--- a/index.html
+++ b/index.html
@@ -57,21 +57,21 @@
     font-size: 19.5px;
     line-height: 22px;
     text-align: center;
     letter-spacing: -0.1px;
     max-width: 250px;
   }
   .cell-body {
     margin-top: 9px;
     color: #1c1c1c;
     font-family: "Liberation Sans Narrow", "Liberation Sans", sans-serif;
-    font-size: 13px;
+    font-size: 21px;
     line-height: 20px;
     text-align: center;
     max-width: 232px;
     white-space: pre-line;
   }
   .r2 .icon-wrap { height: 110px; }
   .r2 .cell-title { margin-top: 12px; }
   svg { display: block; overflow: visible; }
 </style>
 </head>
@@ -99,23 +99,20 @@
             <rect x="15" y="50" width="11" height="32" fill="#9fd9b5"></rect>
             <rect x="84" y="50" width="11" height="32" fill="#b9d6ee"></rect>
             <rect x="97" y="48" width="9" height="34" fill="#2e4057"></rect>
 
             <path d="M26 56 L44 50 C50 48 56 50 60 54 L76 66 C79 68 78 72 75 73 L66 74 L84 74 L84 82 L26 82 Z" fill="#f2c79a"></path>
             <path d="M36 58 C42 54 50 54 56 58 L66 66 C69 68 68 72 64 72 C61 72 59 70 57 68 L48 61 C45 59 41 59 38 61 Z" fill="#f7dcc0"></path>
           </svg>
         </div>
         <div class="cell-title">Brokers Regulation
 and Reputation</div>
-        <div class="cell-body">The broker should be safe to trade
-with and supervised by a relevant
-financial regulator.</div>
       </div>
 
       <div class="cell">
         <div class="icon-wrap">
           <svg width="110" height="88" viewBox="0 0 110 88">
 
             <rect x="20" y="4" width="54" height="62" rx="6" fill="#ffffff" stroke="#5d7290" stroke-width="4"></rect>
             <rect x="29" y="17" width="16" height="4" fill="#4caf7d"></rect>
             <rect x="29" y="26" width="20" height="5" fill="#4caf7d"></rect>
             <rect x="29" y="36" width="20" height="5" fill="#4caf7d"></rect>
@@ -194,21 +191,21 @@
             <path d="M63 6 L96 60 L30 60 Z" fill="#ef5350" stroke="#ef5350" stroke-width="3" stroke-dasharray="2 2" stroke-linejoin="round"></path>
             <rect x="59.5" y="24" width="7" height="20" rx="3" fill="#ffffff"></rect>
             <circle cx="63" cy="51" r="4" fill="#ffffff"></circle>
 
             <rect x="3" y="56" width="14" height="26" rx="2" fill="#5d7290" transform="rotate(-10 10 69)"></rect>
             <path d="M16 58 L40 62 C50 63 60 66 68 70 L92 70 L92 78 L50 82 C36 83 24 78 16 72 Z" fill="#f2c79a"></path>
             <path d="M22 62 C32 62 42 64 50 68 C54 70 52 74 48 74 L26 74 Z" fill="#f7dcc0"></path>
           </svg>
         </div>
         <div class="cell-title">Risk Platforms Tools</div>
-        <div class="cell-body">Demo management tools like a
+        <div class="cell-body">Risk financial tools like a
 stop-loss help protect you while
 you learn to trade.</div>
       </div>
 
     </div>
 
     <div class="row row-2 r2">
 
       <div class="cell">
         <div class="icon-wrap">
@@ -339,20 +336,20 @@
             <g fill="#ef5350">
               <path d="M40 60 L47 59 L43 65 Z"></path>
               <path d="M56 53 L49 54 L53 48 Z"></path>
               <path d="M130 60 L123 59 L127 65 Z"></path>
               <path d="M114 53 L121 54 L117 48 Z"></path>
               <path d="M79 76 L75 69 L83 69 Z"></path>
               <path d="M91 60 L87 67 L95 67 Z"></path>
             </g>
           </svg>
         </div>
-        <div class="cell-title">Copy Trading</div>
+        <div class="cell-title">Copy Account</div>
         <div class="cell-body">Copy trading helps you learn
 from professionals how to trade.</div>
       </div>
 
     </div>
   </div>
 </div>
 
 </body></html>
------------------------------
Exercise goal = Could you set down, word for word, only the lines above from the line with "block; overflow: visible;" to the line with "and Reputation</div>", including both?

Answer section =
   svg { display: block; overflow: visible; }
 </style>
 </head>
@@ -99,23 +99,20 @@
             <rect x="15" y="50" width="11" height="32" fill="#9fd9b5"></rect>
             <rect x="84" y="50" width="11" height="32" fill="#b9d6ee"></rect>
             <rect x="97" y="48" width="9" height="34" fill="#2e4057"></rect>
 
             <path d="M26 56 L44 50 C50 48 56 50 60 54 L76 66 C79 68 78 72 75 73 L66 74 L84 74 L84 82 L26 82 Z" fill="#f2c79a"></path>
             <path d="M36 58 C42 54 50 54 56 58 L66 66 C69 68 68 72 64 72 C61 72 59 70 57 68 L48 61 C45 59 41 59 38 61 Z" fill="#f7dcc0"></path>
           </svg>
         </div>
         <div class="cell-title">Brokers Regulation
 and Reputation</div>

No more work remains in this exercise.